* About this task
Write out the entries below exactly, but only from the line containing "- Bundweite /" through the line containing "table.size-chart tbody td", and without the pictures.

* Information supplied
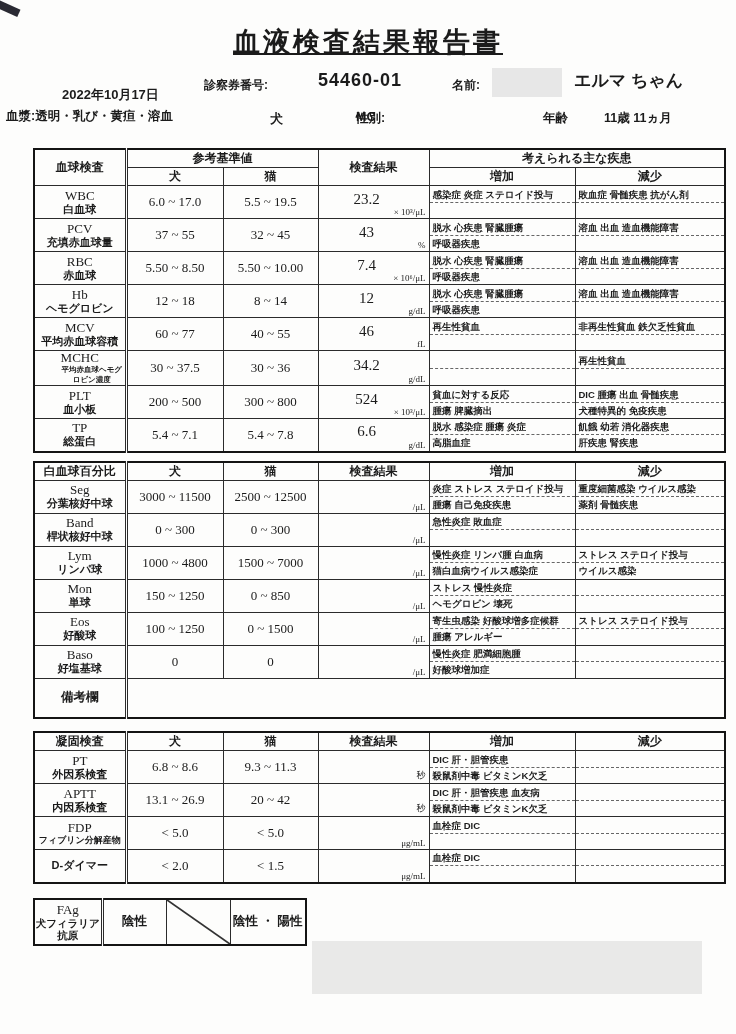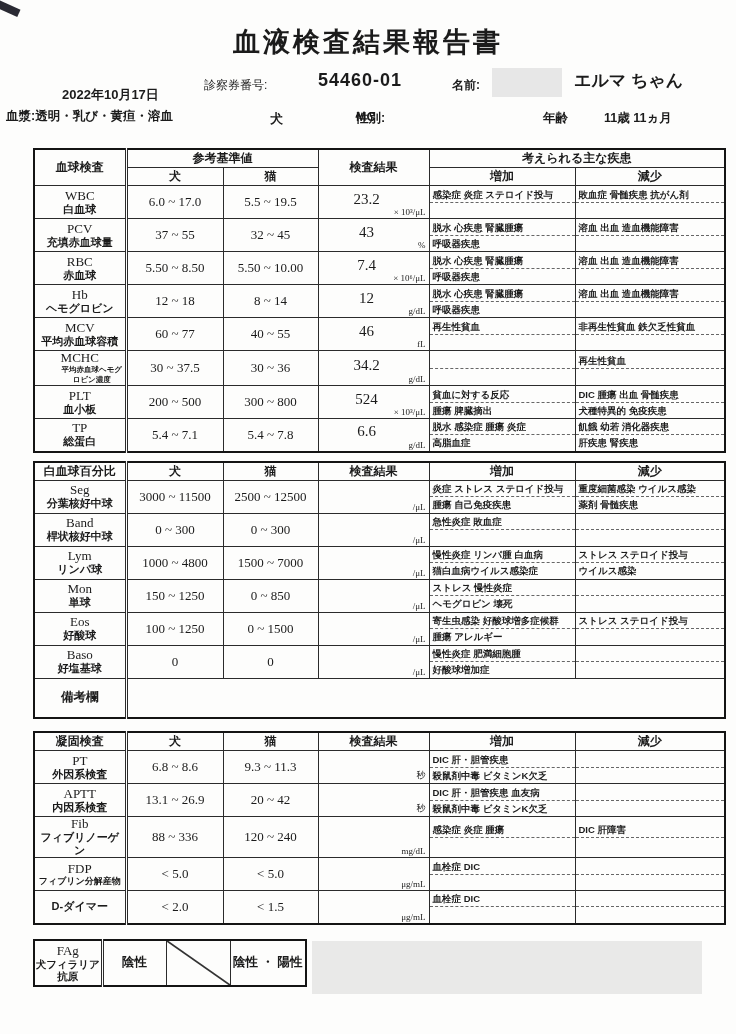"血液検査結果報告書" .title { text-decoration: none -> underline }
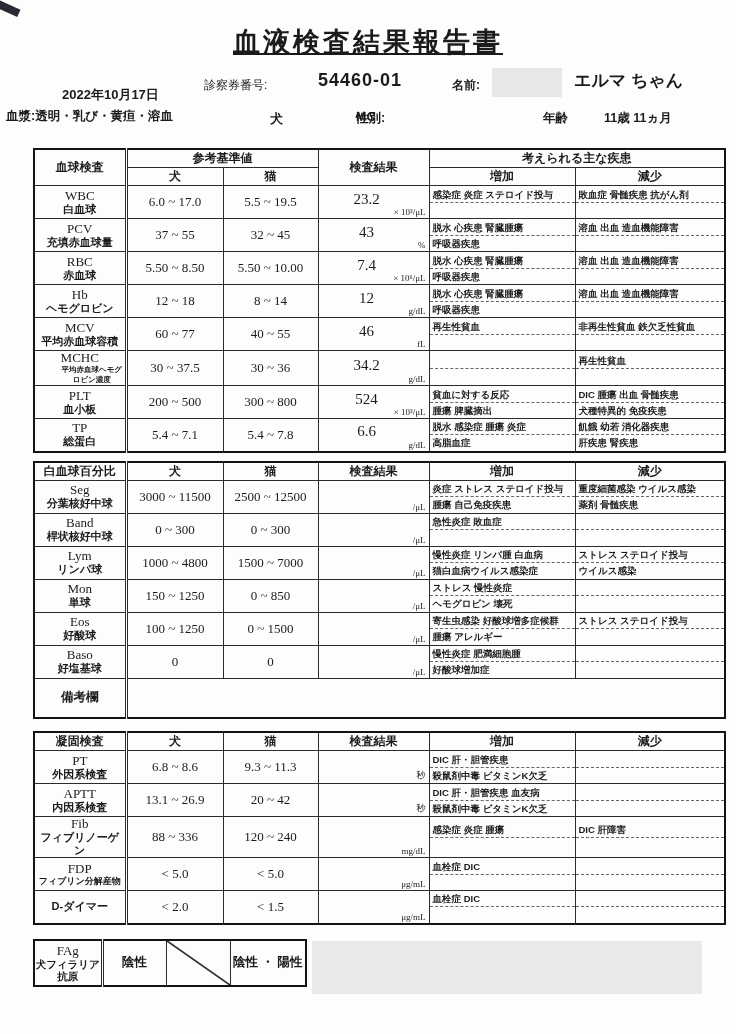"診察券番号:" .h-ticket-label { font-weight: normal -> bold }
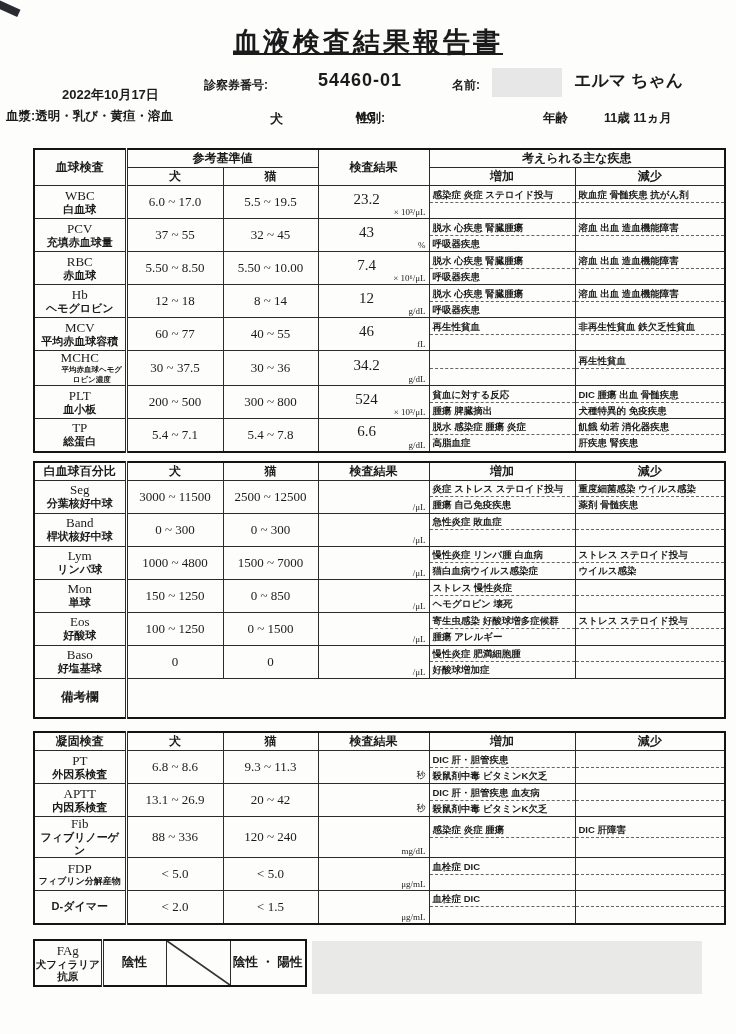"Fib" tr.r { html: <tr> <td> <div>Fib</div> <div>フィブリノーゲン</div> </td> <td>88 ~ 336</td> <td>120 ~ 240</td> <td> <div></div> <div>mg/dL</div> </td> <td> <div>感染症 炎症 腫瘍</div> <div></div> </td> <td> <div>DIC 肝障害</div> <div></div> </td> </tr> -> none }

...

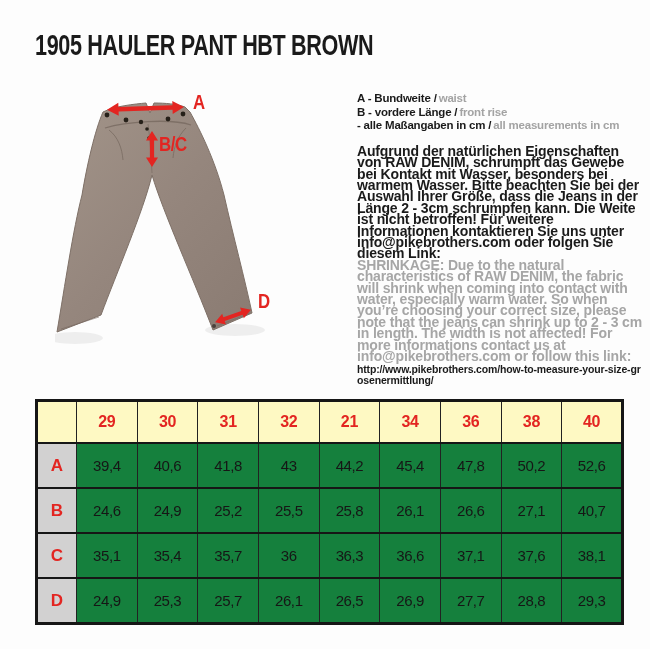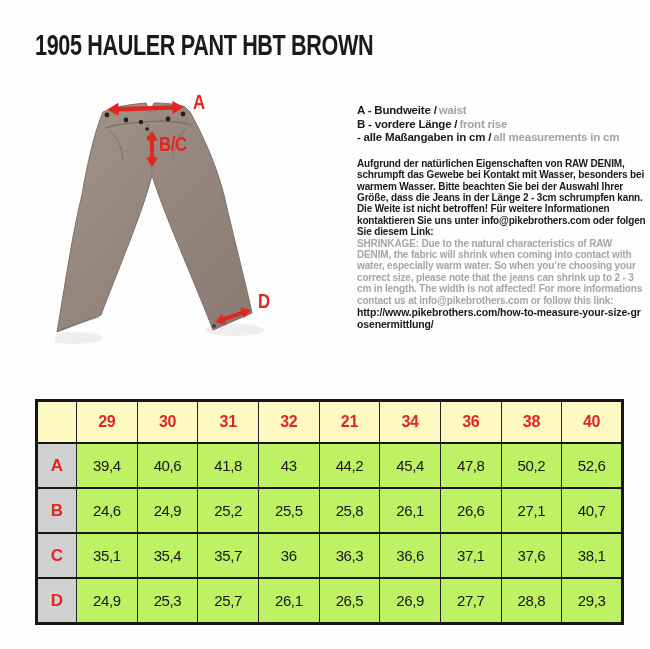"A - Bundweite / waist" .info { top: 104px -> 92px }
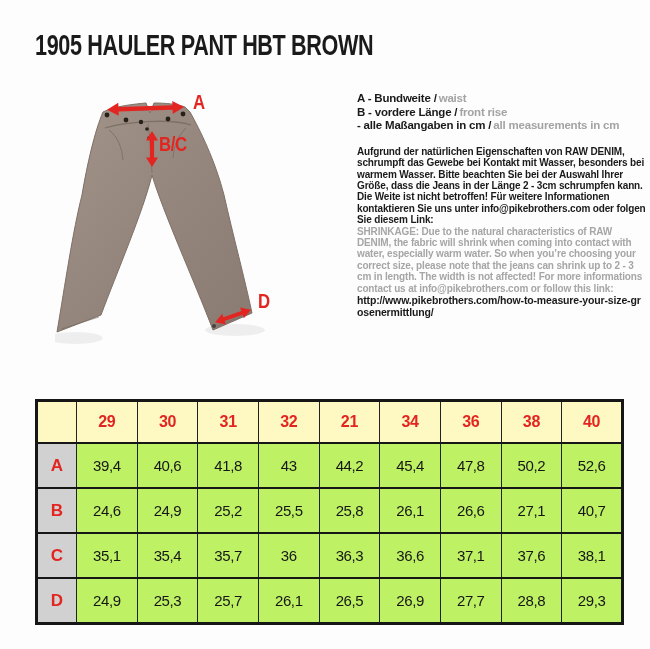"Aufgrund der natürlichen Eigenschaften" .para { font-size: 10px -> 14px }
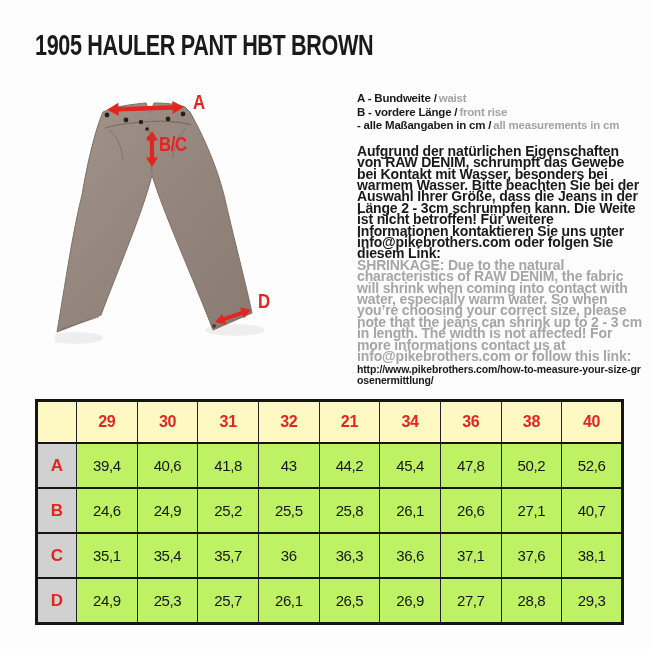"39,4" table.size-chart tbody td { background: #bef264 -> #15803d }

==

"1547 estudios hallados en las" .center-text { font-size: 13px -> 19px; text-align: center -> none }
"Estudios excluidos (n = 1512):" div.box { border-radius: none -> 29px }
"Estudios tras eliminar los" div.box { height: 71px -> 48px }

* Your response
"A - Bundweite / waist" .info { top: 104px -> 92px }
"Aufgrund der natürlichen Eigenschaften" .para { font-size: 10px -> 14px }
"39,4" table.size-chart tbody td { background: #bef264 -> #15803d }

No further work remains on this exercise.